(Change listing data)
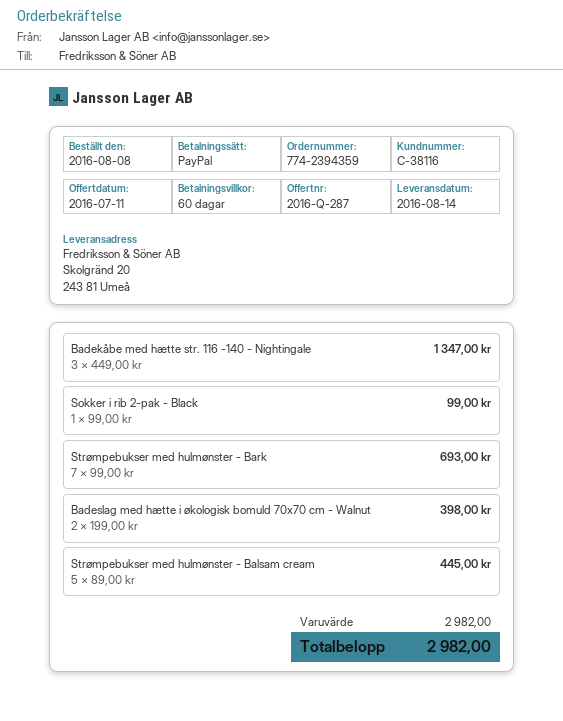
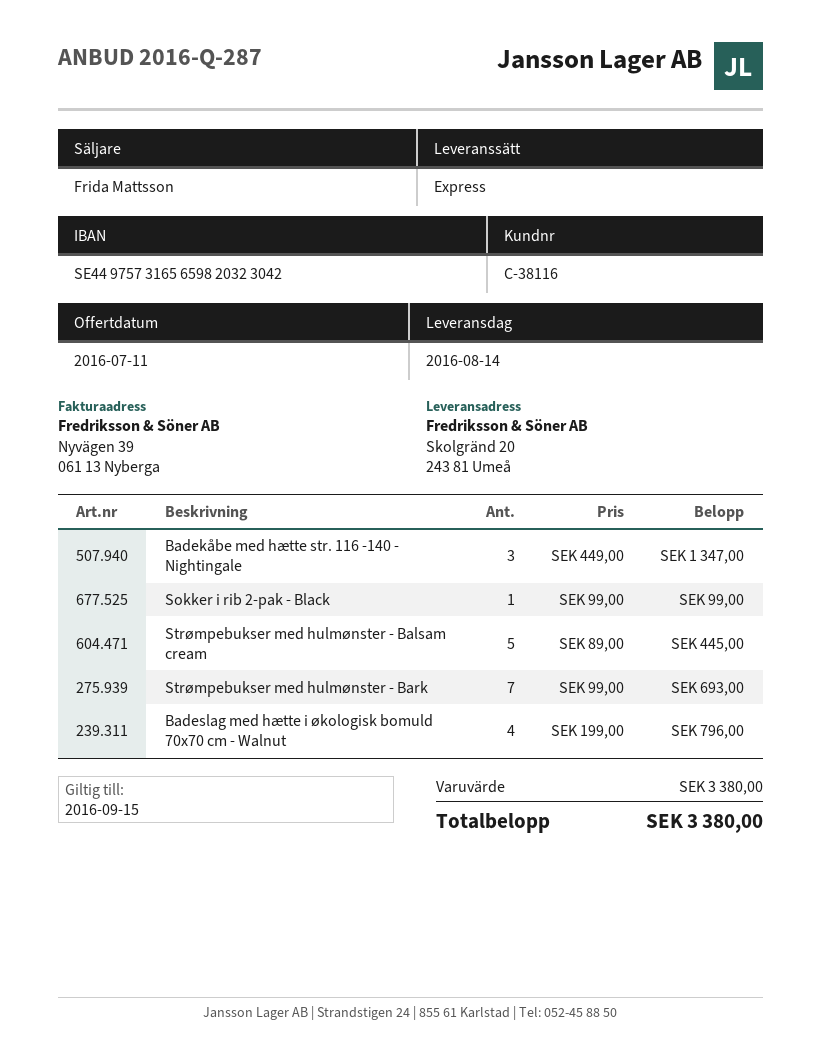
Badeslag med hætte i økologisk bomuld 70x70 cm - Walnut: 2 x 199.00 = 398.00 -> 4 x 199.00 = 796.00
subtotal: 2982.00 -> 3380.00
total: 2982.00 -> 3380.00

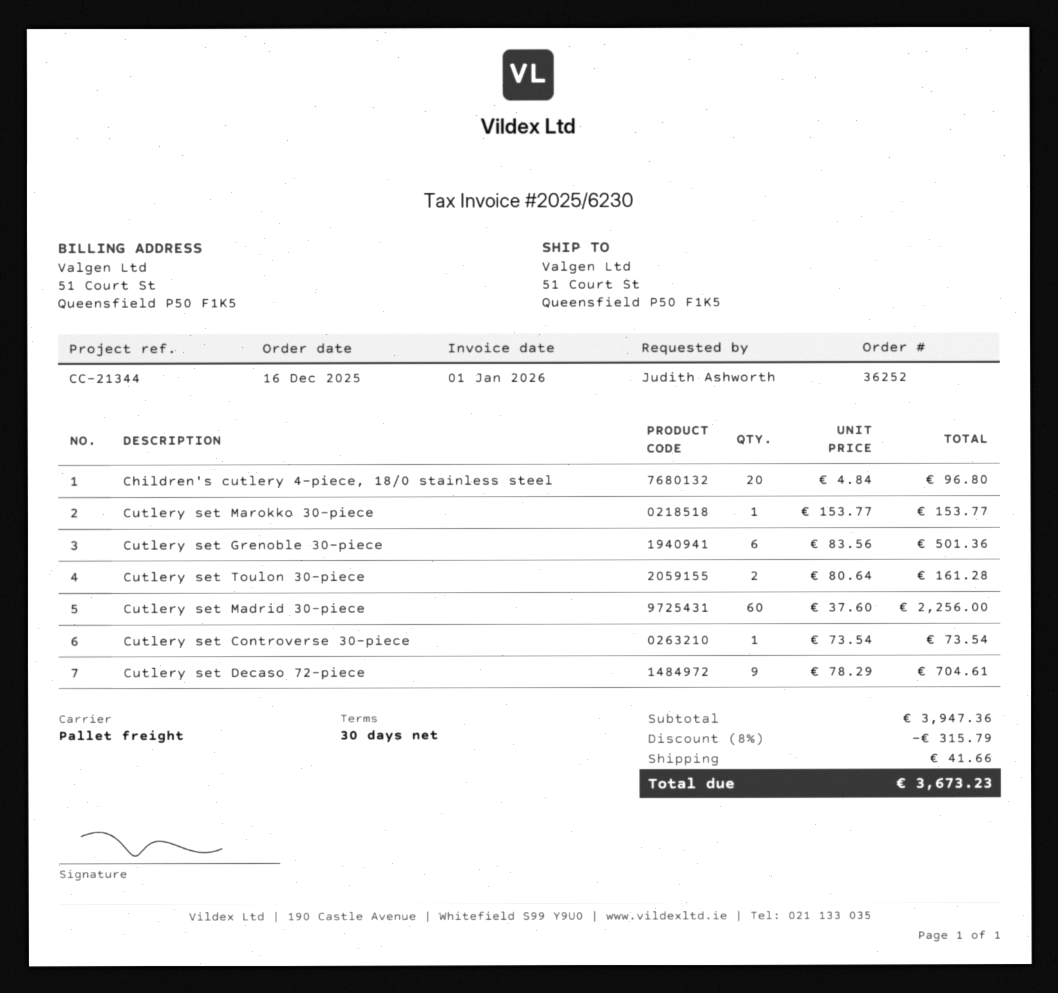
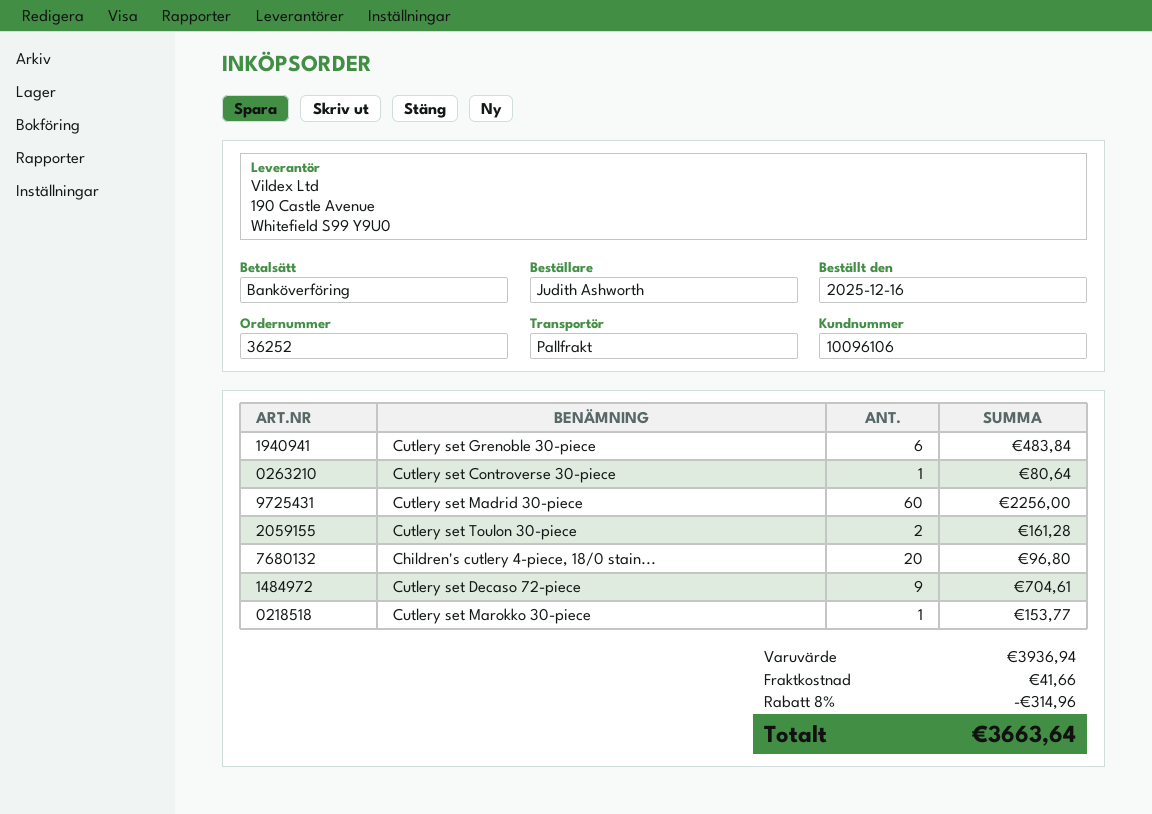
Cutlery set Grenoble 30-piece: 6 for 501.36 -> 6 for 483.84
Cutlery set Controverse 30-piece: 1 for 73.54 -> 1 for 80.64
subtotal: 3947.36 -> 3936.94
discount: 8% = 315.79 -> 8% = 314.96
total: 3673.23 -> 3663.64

EXERCISE >> Above are the records; repeat them all exactly, without the pictures.

EXPECTED ANSWER >>
Badeslag med hætte i økologisk bomuld 70x70 cm - Walnut: 2 x 199.00 = 398.00 -> 4 x 199.00 = 796.00
subtotal: 2982.00 -> 3380.00
total: 2982.00 -> 3380.00

Cutlery set Grenoble 30-piece: 6 for 501.36 -> 6 for 483.84
Cutlery set Controverse 30-piece: 1 for 73.54 -> 1 for 80.64
subtotal: 3947.36 -> 3936.94
discount: 8% = 315.79 -> 8% = 314.96
total: 3673.23 -> 3663.64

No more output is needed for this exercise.